247 - O deputado João Paulo Cunha (PT/SP), ex-presidente da
Câmara dos Deputados e réu condenado na Ação Penal 470,
escreveu uma carta aberta ao presidente do Supremo Tribunal
Federal, Joaquim Barbosa, que poderá prendê-lo assim que
regressar das férias na Europa. Leia abaixo:
Carta aberta ao ministro Joaquim Barbosa
Por João Paulo Cunha
Caro ministro Joaquim Barbosa, há poucos dias, em entrevista,
o senhor ficou irritado porque a imprensa publicou a minha opinião
sobre o julgamento da ação penal 470 e afirmou que não conversa
com réu, porque a este só caberia o ostracismo.
Gostaria de iniciar este diálogo lembrando-lhe da recente afirmação
do ex-ministro Eros Grau, do Supremo Tribunal Federal: "O Judiciário
tende a converter-se em um produtor de insegurança" e que "o que
hoje se passa nos tribunais superiores é de arrepiar". Ele tem razão.
E o julgamento da ação penal 470, da qual V.Exa. é relator,
evidencia as limitações da Justiça brasileira.

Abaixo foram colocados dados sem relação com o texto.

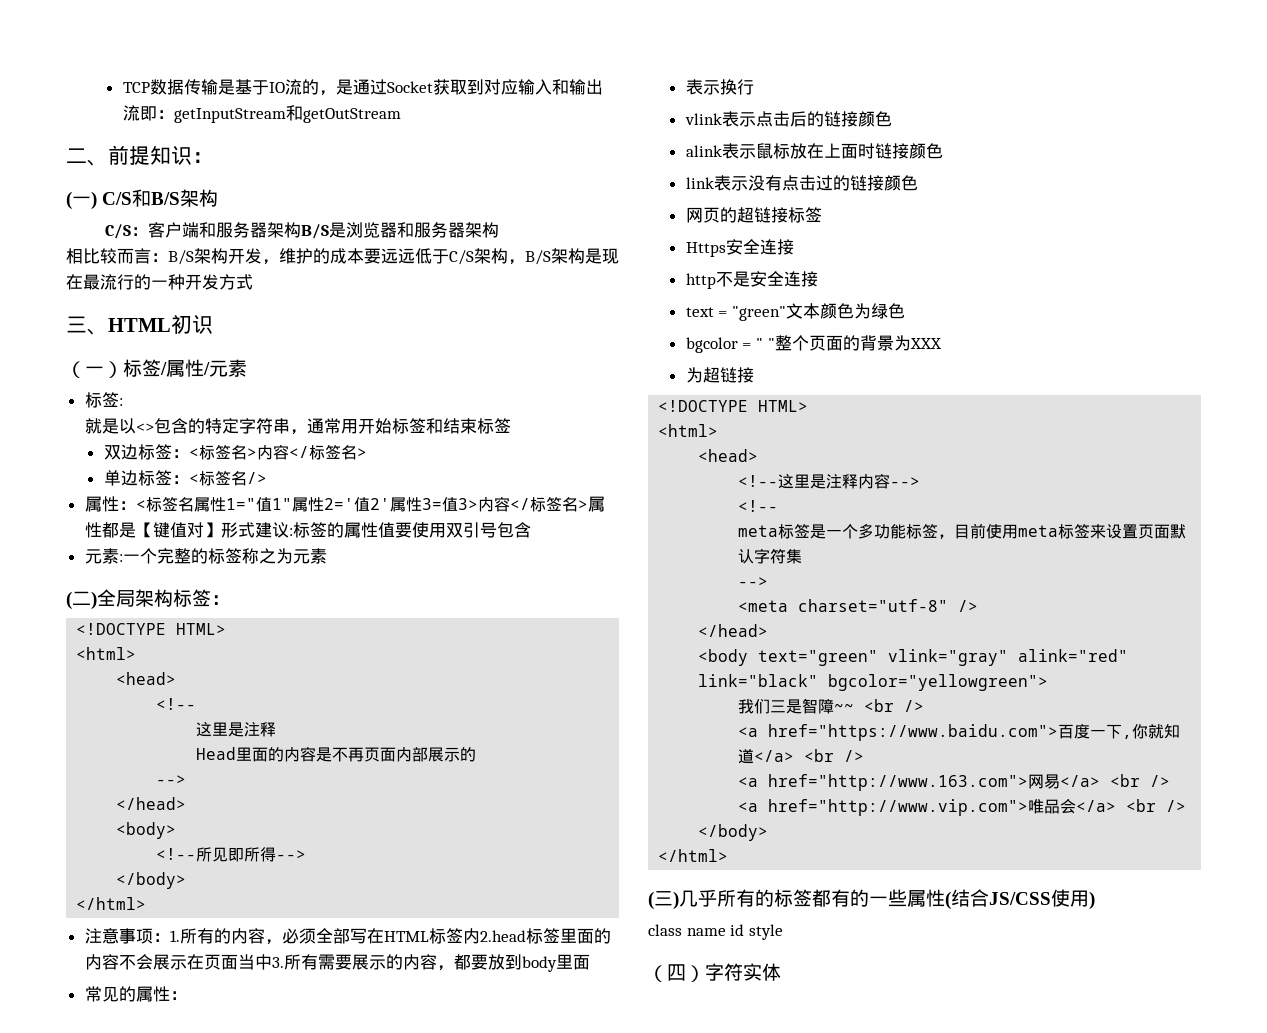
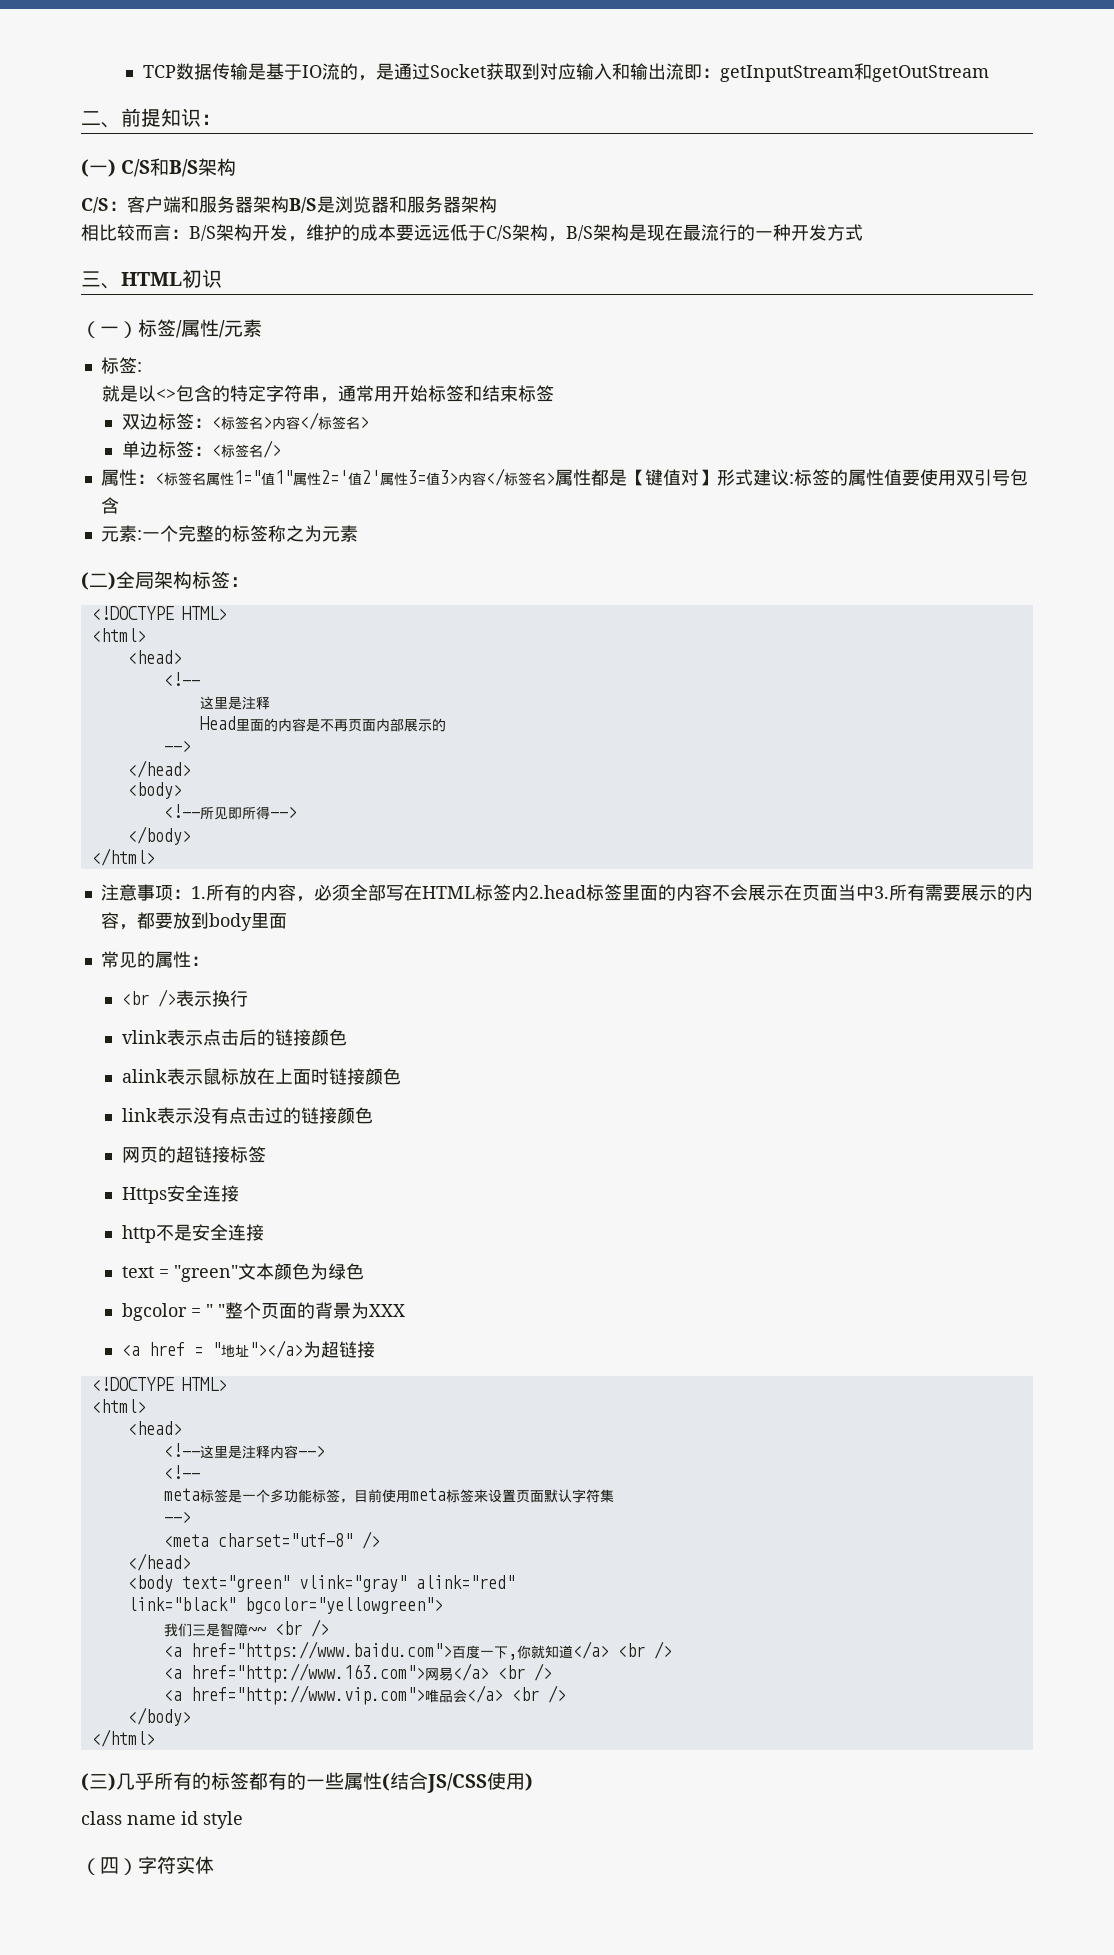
(187, 995) none -> [121,989,176,1007] <br />
(942, 343) none -> [121,1340,303,1358] <a href = "地址"></a>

Nos minutos finais do expediente do último dia 6 de janeiro, o
senhor decretou a minha prisão e o cumprimento parcial da sentença,
fatiando o transitado e julgado do meu caso. Imediatamente
convocou a imprensa e anunciou o feito. Desconsiderando normas
processuais, não oficializou a Câmara dos Deputados, não
providenciou a carta de sentença para a Vara de Execuções Penais,
não assinou o mandato de prisão e saiu de férias. Naquele dia e
nos subsequentes, a imprensa repercutiu o caso, expondo-me à
execração.
Como formalmente vivemos em um estado democrático de direito,
que garante o diálogo entre o juiz e o réu, posso questionar-lhe. O
caso era urgente? Por que então não providenciou os trâmites jurídicos exigidos e não assinou o mandato de prisão? Não era urgente? Por
que então decretou a prisão de afogadilho e anunciou para a imprensa?
Caro ministro, o senhor pode muito, mas não pode tudo. Pode
cometer a injustiça de me condenar, mas não pode me amordaçar,
pois nem a ditadura militar me calou. O senhor me condenou sem
me dirigir uma pergunta. Desconsiderou meu passado honrado, sem
nenhum processo em mais de 30 anos como parlamentar.
Moro na periferia de Osasco há 50 anos. Trabalho desde a infância e
tenho minhas mãos limpas. Assumi meu compromisso com os pobres
a partir da dura realidade da vida. Não fiz da fortuna minha razão de
existir, e as humilhações não me abatem, pois tatuei na alma o lema
de dom Pedro Casaldáliga: "Minhas causas valem mais do que minha
vida".
O senhor me condenou por peculato e não definiu onde, como e
quanto desviei. Anexei ao processo a execução total do contrato de
publicidade da Câmara, provando a lisura dos gastos. O senhor deve
essa explicação e não conseguirá provar nada, porque jamais
pratiquei desvio de recursos públicos. Condenou-me por lavagem
de dinheiro sem fundamentação fática e jurídica. Condenou-me por
corrupção passiva com base em ato administrativo que assinei (como
meu antecessor) por dever de ofício.
Por que me condenou contra as provas documentais e testemunhais
que atestam minha inocência? Esclareça por que não aceitou os
relatórios oficiais do Tribunal de Contas da União, da auditoria interna
da Câmara dos Deputados e da perícia da Polícia Federal. Todos
confirmaram que a licitação e a execução do contrato ocorreram em consonância com a legislação.
Desafio-lhe a provar que alguma votação tenha ocorrido na base da
compra de votos. As reformas tributária e previdenciária foram
aprovadas após amplo debate e acordo, envolvendo a oposição,
que por isso em boa parte votou a favor.
Um Judiciário autoritário e prepotente afronta o regime democrático.
Um ministro do STF deve guardar recato, não disputar a opinião
pública e fazer política. Deve ter postura isenta.
Despeço-me, senhor ministro, deixando um abraço de paz, pois
não nutro rancor, apesar de estar convicto – e a história haverá
de provar – que o julgamento da ação penal 470 desprezou leis,
fatos e provas. Como sou inocente, dormirei em paz, nem que seja injustamente preso.